Allow me to explain that I'm not a PC fanatic, but at the same time I do my best to keep my work as historically accurate as is practical. I will be using a modern shotgun barrel, properly breeched and with a ring (cannon-style) added to the muzzle; "practical" in this case means not being able to justify the expense of a new, PC barrel for a gun that's being built solely to satisfy my curiosity about matchlocks (and to give me an excuse to build, of course). I've fitted a manually-opening pan that I modelled on various similar devices shown in photos on this post. My guard is similar to the style that Dixie used on their English matchlock, a few years back, and I'm using a conventional type of trigger, hung in such a way as to provide the best leverage for swinging the serpentine down.

However, it's one thing to look at, for instance, the inner workings of a lock, or the shape of a guard, then replicate those. It's something else to study stock design and know, from having built numerous 18th and 19th century-style muzzleloaders, that the two-dimensional nature of photographs makes it difficult to translate the picture of a correctly-built stock into a real firearm. The profile of my stock could be said to combine features of, or maybe be midway between, the stock design of gun #2-03 and the late 16th or early 17th century arms shown in section 4 of Albion's website. Mid-1500's, perhaps?
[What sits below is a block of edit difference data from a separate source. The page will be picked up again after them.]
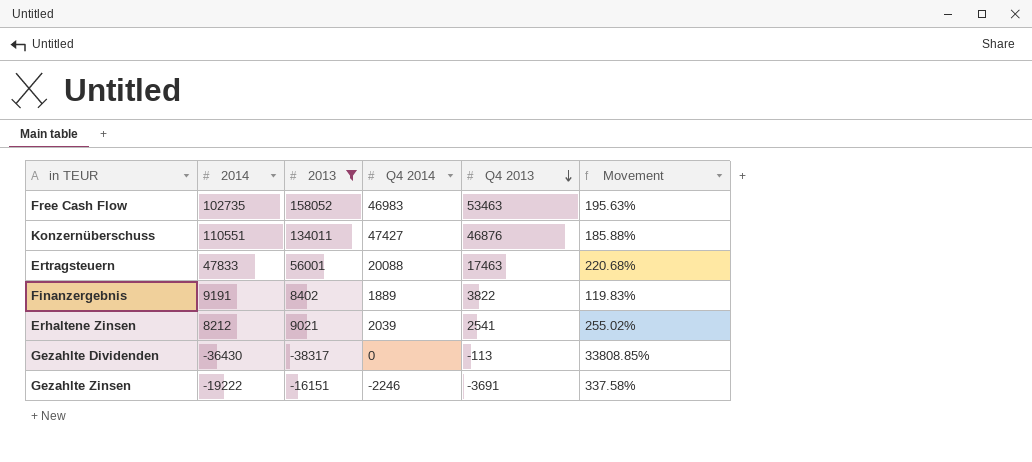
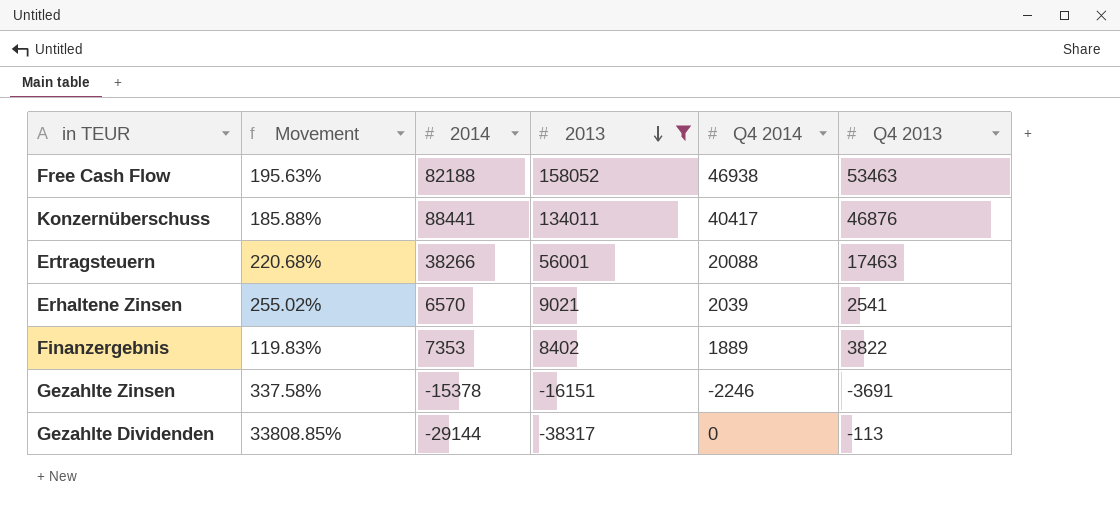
row order: Q4 2013 descending -> 2013 descending
column Movement | position: 6 -> 2
Free Cash Flow | 2014: 102735 -> 82188
Free Cash Flow | Q4 2014: 46983 -> 46938
Konzernüberschuss | 2014: 110551 -> 88441
Konzernüberschuss | Q4 2014: 47427 -> 40417
Ertragsteuern | 2014: 47833 -> 38266
Erhaltene Zinsen | 2014: 8212 -> 6570
Finanzergebnis | 2014: 9191 -> 7353
Gezahlte Zinsen | 2014: -19222 -> -15378
Gezahlte Dividenden | 2014: -36430 -> -29144

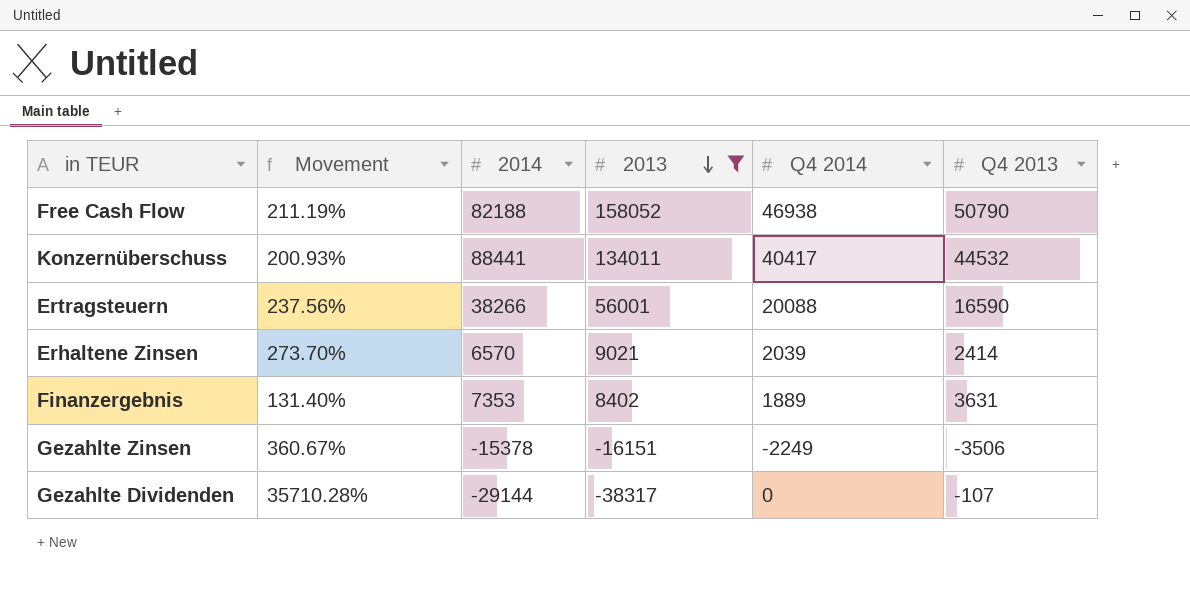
Free Cash Flow | Movement: 195.63% -> 211.19%
Free Cash Flow | Q4 2013: 53463 -> 50790
Konzernüberschuss | Movement: 185.88% -> 200.93%
Konzernüberschuss | Q4 2013: 46876 -> 44532
Ertragsteuern | Movement: 220.68% -> 237.56%
Ertragsteuern | Q4 2013: 17463 -> 16590
Erhaltene Zinsen | Movement: 255.02% -> 273.70%
Erhaltene Zinsen | Q4 2013: 2541 -> 2414
Finanzergebnis | Movement: 119.83% -> 131.40%
Finanzergebnis | Q4 2013: 3822 -> 3631
Gezahlte Zinsen | Movement: 337.58% -> 360.67%
Gezahlte Zinsen | Q4 2014: -2246 -> -2249
Gezahlte Zinsen | Q4 2013: -3691 -> -3506
Gezahlte Dividenden | Movement: 33808.85% -> 35710.28%
Gezahlte Dividenden | Q4 2013: -113 -> -107

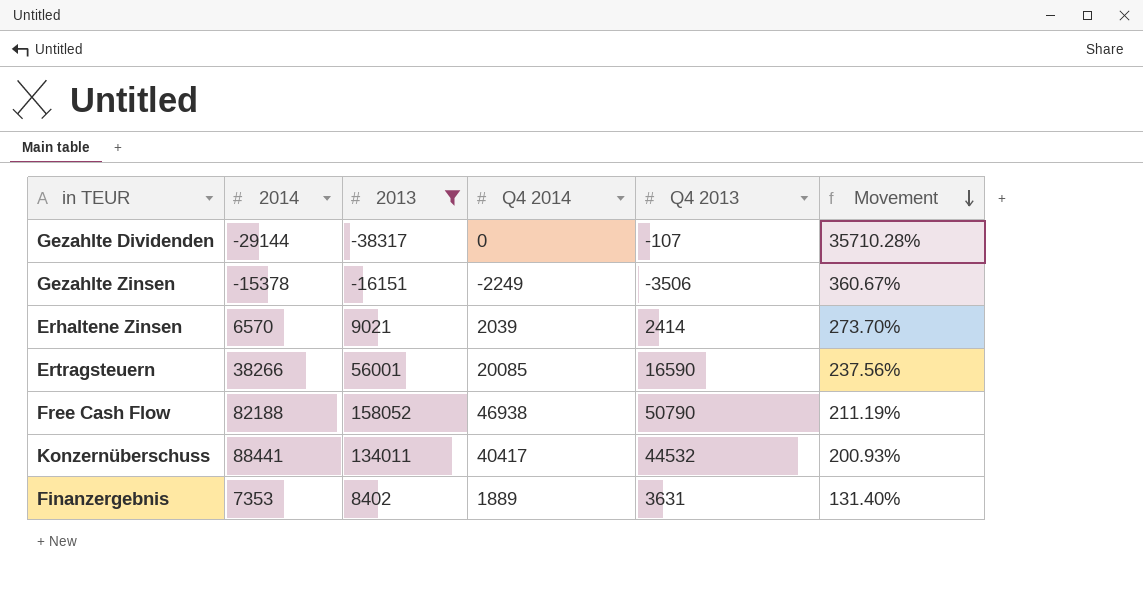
row order: 2013 descending -> Movement descending
column Movement | position: 2 -> 6
Ertragsteuern | Q4 2014: 20088 -> 20085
How wide, in general terms, were 16th century matchlocks in the butt (in the sense that a Revolutionary War flintlock rifle should be about 2" wide at the buttplate)? Did they get somewhat slimmer up toward the wrist area, or stay a more-or-less constant width? I've noticed that some stocks seem to be faceted, or angled, in cross-section -- somewhat like squared-off diamonds -- while others are rounded, more like "modern" guns. Would one style or another tend to indicate an earlier or later period?

I'll stop at this. I'm sure I'll have other questions, as I get into this project, but that'll do to get me started. Thanks in advance for whatever input is offered.
 
Mongrel:

I thought flintlocks were as "primitive" as I was going to get......
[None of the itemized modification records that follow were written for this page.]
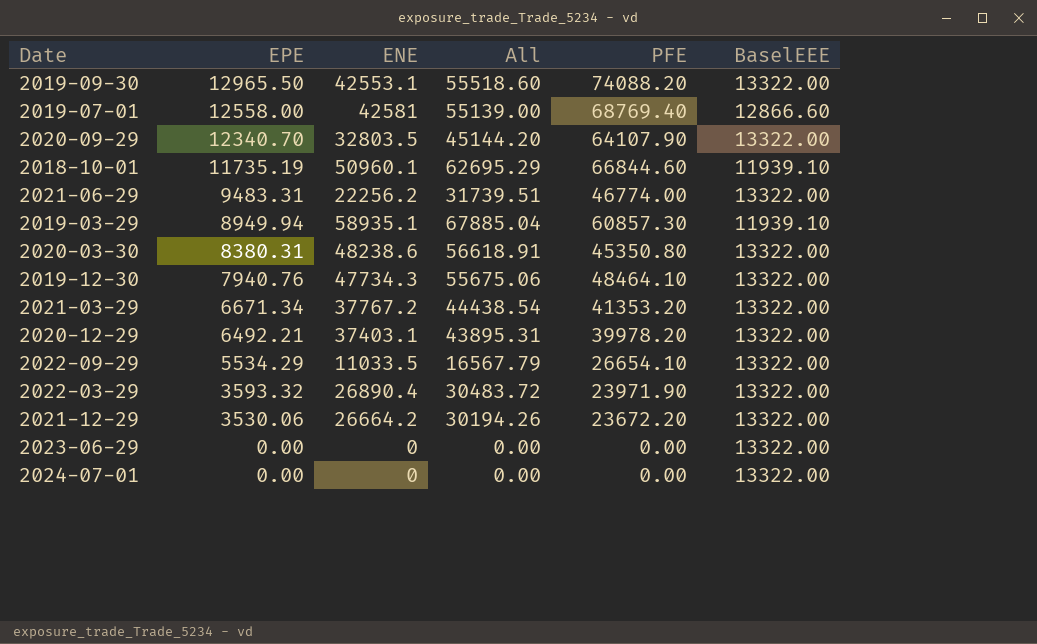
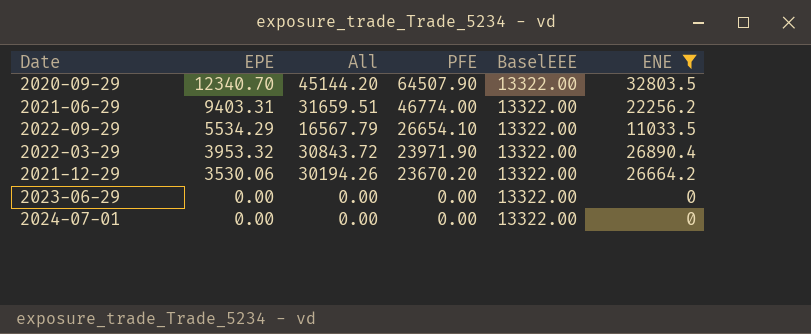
filter: none -> ENE <= 32803.5
column ENE | position: 3 -> 6
2020-09-29 | PFE: 64107.90 -> 64507.90
2021-06-29 | EPE: 9483.31 -> 9403.31
2021-06-29 | All: 31739.51 -> 31659.51
2022-03-29 | EPE: 3593.32 -> 3953.32
2022-03-29 | All: 30483.72 -> 30843.72
2021-12-29 | PFE: 23672.20 -> 23670.20

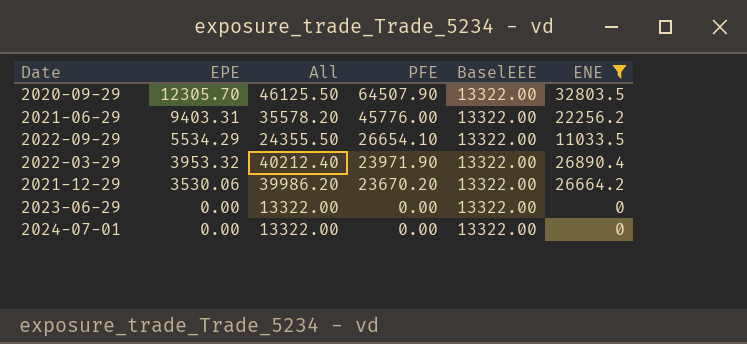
column All | formula: [EPE] + [ENE] -> [BaselEEE] + [ENE]
2020-09-29 | EPE: 12340.70 -> 12305.70
2021-06-29 | PFE: 46774.00 -> 45776.00

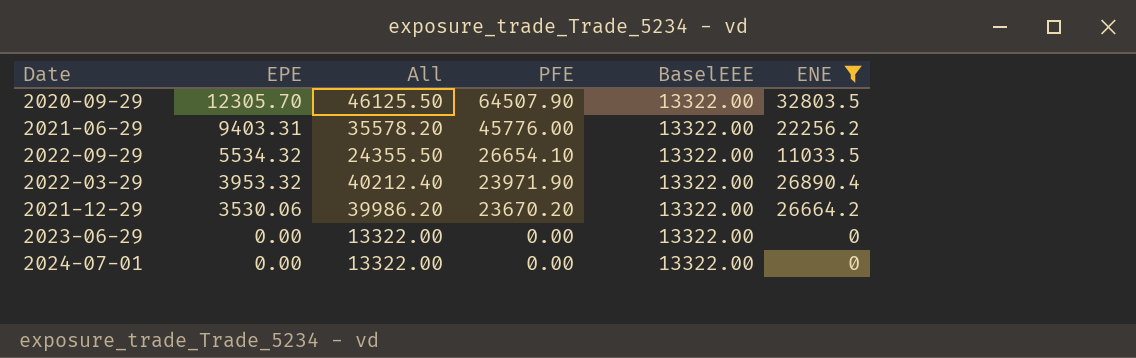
2022-09-29 | EPE: 5534.29 -> 5534.32

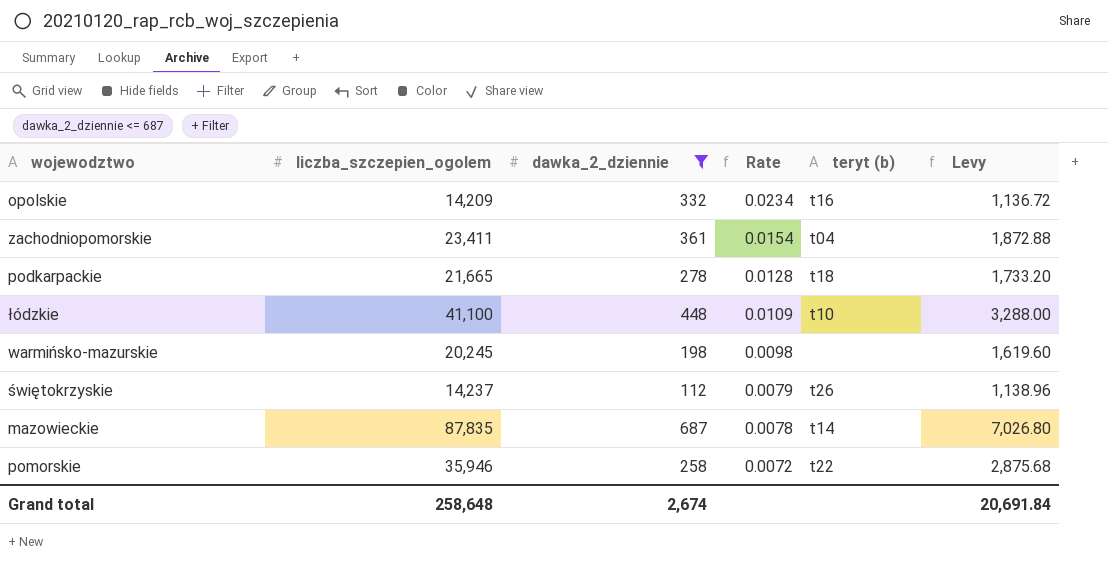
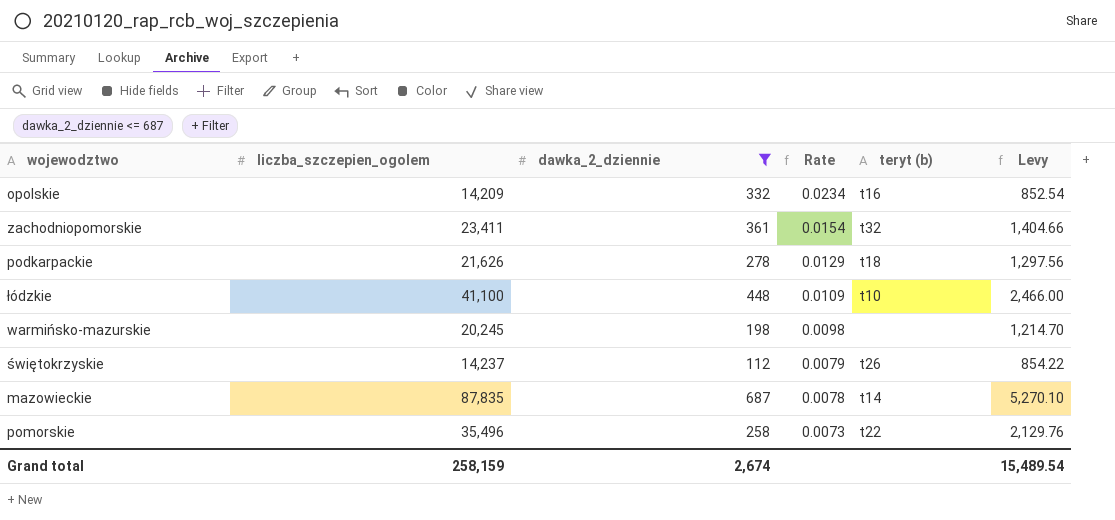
column Levy | formula: [liczba_szczepien_ogolem] * 0.08 -> [liczba_szczepien_ogolem] * 0.06
zachodniopomorskie | teryt (b): t04 -> t32
podkarpackie | liczba_szczepien_ogolem: 21,665 -> 21,626
podkarpackie | Rate: 0.0128 -> 0.0129
pomorskie | liczba_szczepien_ogolem: 35,946 -> 35,496
pomorskie | Rate: 0.0072 -> 0.0073
Grand total | liczba_szczepien_ogolem: 258,648 -> 258,159
Grand total | Levy: 20,691.84 -> 15,489.54

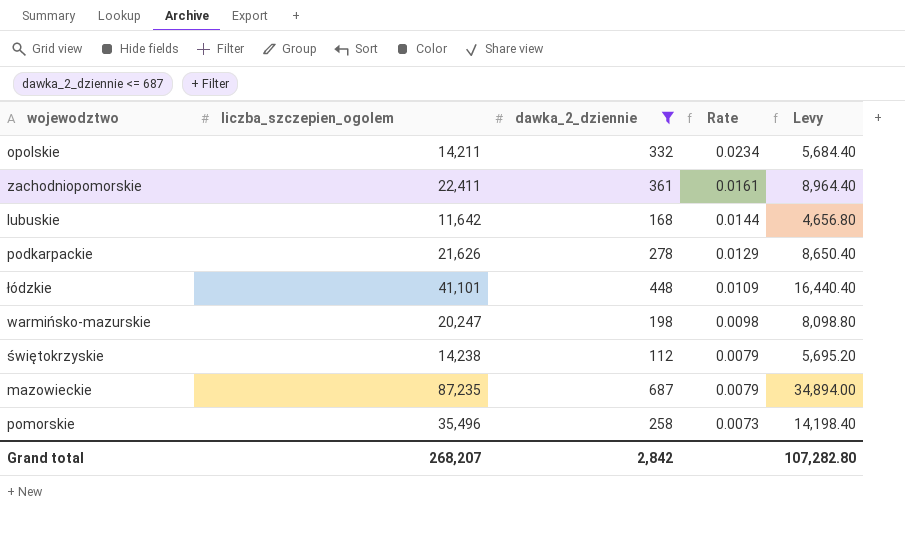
column teryt (b) | position: 5 -> none
column Levy | formula: [liczba_szczepien_ogolem] * 0.06 -> [liczba_szczepien_ogolem] * 0.4
opolskie | liczba_szczepien_ogolem: 14,209 -> 14,211
zachodniopomorskie | liczba_szczepien_ogolem: 23,411 -> 22,411
zachodniopomorskie | Rate: 0.0154 -> 0.0161
row lubuskie: none -> 11,642 | 168 | 0.0144 | 4,656.80
łódzkie | liczba_szczepien_ogolem: 41,100 -> 41,101
warmińsko-mazurskie | liczba_szczepien_ogolem: 20,245 -> 20,247
świętokrzyskie | liczba_szczepien_ogolem: 14,237 -> 14,238
mazowieckie | liczba_szczepien_ogolem: 87,835 -> 87,235
mazowieckie | Rate: 0.0078 -> 0.0079
Grand total | liczba_szczepien_ogolem: 258,159 -> 268,207
Grand total | dawka_2_dziennie: 2,674 -> 2,842
Grand total | Levy: 15,489.54 -> 107,282.80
Welcome to the wild and woolly world of the Matchlock! :grin:


How wide, in general terms, were 16th century matchlocks in the butt (in the sense that a Revolutionary War flintlock rifle should be about 2" wide at the buttplate)? Did they get somewhat slimmer up toward the wrist area, or stay a more-or-less constant width? I've noticed that some stocks seem to be faceted, or angled, in cross-section -- somewhat like squared-off diamonds -- while others are rounded, more like "modern" guns. Would one style or another tend to indicate an earlier or later period?
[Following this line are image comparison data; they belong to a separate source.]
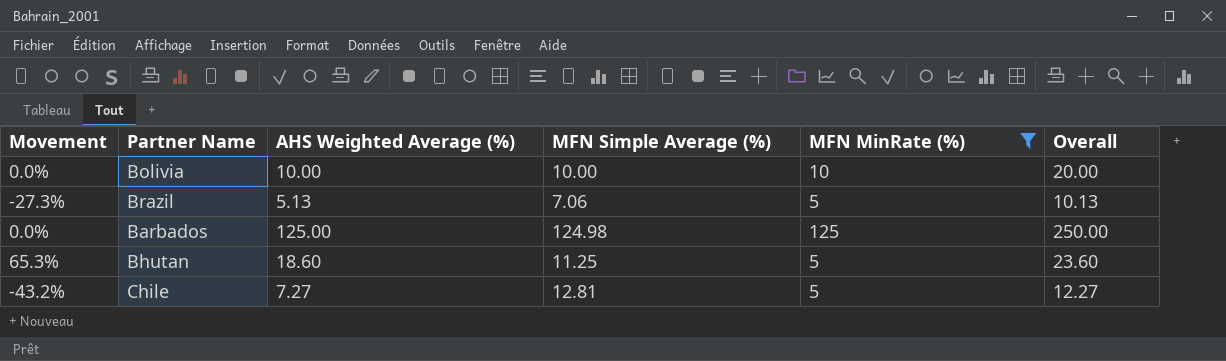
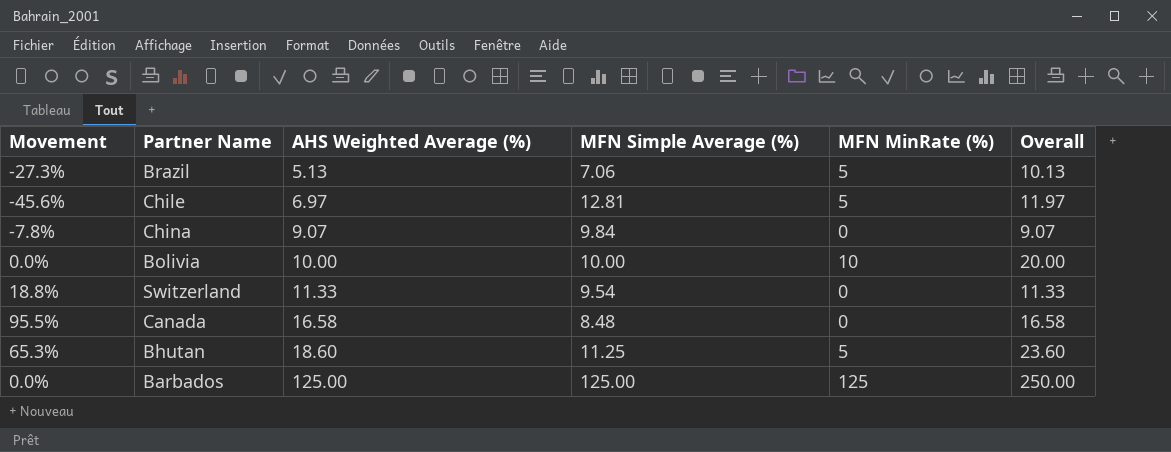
filter: MFN MinRate (%) != 0 -> none
row order: none -> AHS Weighted Average (%) ascending
Chile | Movement: -43.2% -> -45.6%
Chile | AHS Weighted Average (%): 7.27 -> 6.97
Chile | Overall: 12.27 -> 11.97
Barbados | MFN Simple Average (%): 124.98 -> 125.00

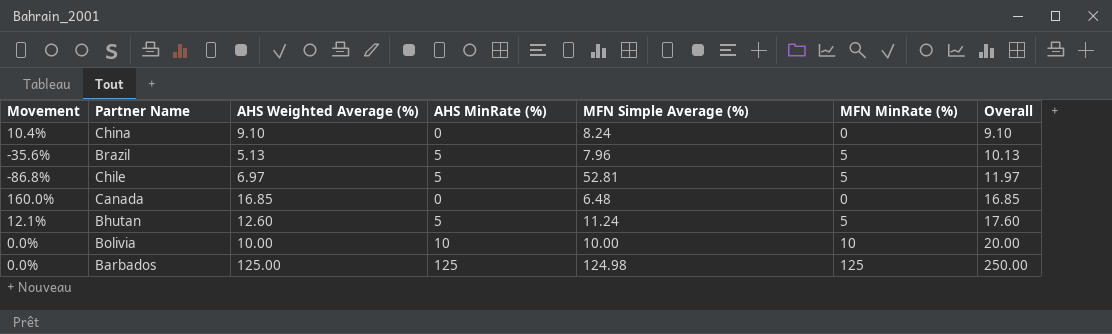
row order: AHS Weighted Average (%) ascending -> Overall ascending
column AHS MinRate (%) | position: none -> 4
row Switzerland: 18.8% | 11.33 | 9.54 | 0 | 11.33 -> none
China | Movement: -7.8% -> 10.4%
China | AHS Weighted Average (%): 9.07 -> 9.10
China | MFN Simple Average (%): 9.84 -> 8.24
China | Overall: 9.07 -> 9.10
Brazil | Movement: -27.3% -> -35.6%
Brazil | MFN Simple Average (%): 7.06 -> 7.96
Chile | Movement: -45.6% -> -86.8%
Chile | MFN Simple Average (%): 12.81 -> 52.81
Canada | Movement: 95.5% -> 160.0%
Canada | AHS Weighted Average (%): 16.58 -> 16.85
Canada | MFN Simple Average (%): 8.48 -> 6.48
Canada | Overall: 16.58 -> 16.85
Bhutan | Movement: 65.3% -> 12.1%
Bhutan | AHS Weighted Average (%): 18.60 -> 12.60
Bhutan | MFN Simple Average (%): 11.25 -> 11.24
Bhutan | Overall: 23.60 -> 17.60
Barbados | MFN Simple Average (%): 125.00 -> 124.98

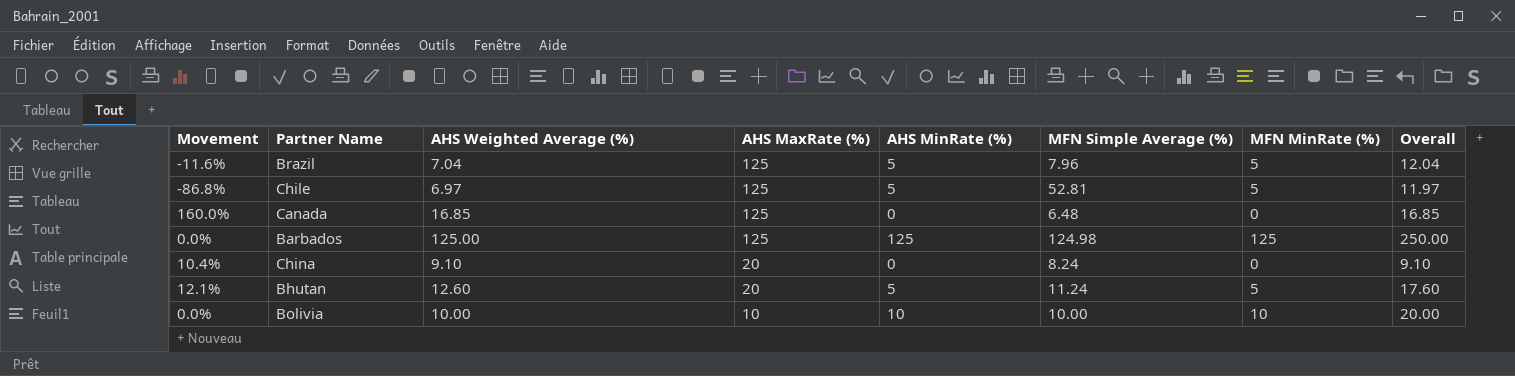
row order: Overall ascending -> AHS MaxRate (%) descending
column AHS MaxRate (%) | position: none -> 4
Brazil | Movement: -35.6% -> -11.6%
Brazil | AHS Weighted Average (%): 5.13 -> 7.04
Brazil | Overall: 10.13 -> 12.04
The 16th Century Matchlocks could be generally classified under three main groups.

The Arquebus - Short barrel, smaller caliber

The Caliver - Longer barrel, caliber ranging from .62 to .72

The Musket - Long barrel, very heavy, and calibers up to .95, must use a forked rest for firing.

The guns of this time had very wide butts compared to Flintlocks 200 years later. The fishtail stocks on the largest muskets can easily have a butt of 3". These guns would fit the time period from the mid-16th to the mid-17th century.

The Matchlock muskets of the 17th Century shrank down to Caliver size once armor fell into disuse. To reduce weigh, the stock designs became more toward the style found with the later Flintlocks.

The stock design you do choose will pretty much tell you what time period you are recreating. You can check out the stocks of the Matchlocks found at The Swedish Army Museum site to see who the Matchlock stocks evolved during the 17th Century. Oh the site is in Swedish, but it is still informative!

Good luck with your project!

Slowmatch Forever!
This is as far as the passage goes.